The paper provides a comprehensive model and experimental validation of the frequency- and temperature-dependent losses in superconducting resonators, highlighting the interplay of different dissipation mechanisms.

Findings

Quality factor varies strongly with frequency and temperature.

Maximum quality factor occurs when residual and coupling losses match.

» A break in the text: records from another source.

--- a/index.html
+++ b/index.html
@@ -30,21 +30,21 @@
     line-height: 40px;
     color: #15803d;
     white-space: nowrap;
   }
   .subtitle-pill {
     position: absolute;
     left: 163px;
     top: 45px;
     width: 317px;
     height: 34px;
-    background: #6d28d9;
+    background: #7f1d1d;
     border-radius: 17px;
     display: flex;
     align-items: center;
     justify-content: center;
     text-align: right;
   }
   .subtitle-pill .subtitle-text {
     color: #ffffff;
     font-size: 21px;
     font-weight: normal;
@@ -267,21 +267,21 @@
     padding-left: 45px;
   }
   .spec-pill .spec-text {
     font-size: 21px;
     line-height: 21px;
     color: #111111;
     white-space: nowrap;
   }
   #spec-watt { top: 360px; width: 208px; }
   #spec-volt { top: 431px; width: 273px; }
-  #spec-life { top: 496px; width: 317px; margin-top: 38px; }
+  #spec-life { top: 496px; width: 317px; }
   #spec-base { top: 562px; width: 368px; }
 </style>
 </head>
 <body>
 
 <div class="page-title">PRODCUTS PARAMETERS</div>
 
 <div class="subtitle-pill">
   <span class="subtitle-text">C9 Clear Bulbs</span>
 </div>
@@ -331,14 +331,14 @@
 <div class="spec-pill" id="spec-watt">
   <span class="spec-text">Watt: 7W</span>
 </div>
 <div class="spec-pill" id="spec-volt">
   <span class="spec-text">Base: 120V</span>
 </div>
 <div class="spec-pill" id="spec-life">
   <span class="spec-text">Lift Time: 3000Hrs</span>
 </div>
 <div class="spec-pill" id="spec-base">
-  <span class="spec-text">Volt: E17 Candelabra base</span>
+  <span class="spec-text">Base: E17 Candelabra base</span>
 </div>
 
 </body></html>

Measured Q exceeds 200,000 under optimal conditions.

Abstract

The overall, loaded quality factor $Q_\mathrm{L}$ quantifies the loss of energy stored in a resonator. Here we discuss on general grounds how $Q_\mathrm{L}$ of a planar microwave resonator made of a conventional superconductor should depend on temperature and frequency. We consider contributions to $Q_\mathrm{L}$ due to dissipation by thermal quasiparticles ($Q_\mathrm{QP}$), due to residual dissipation ($Q_\mathrm{Res}$), and due to coupling ($Q_\mathrm{C}$). We present experimental data obtained with superconducting stripline resonators fabricated from lead (Pb), with different center conductor widths and different coupling gaps. We probe the resonators at various harmonics between 0.7 GHz and 6 GHz and at temperatures between 1.5 K and 7 K. We find a strongly frequency- and temperature-dependent $Q_\mathrm{L}$, which we can describe by a lumped-element model. For certain resonators at lowest temperatures we observe a maximum in the frequency-dependent $Q_\mathrm{L}$ when $Q_\mathrm{Res}$ and $Q_\mathrm{C}$ match, and here the measured $Q_\mathrm{L}$ can exceed $2\times 10^5$.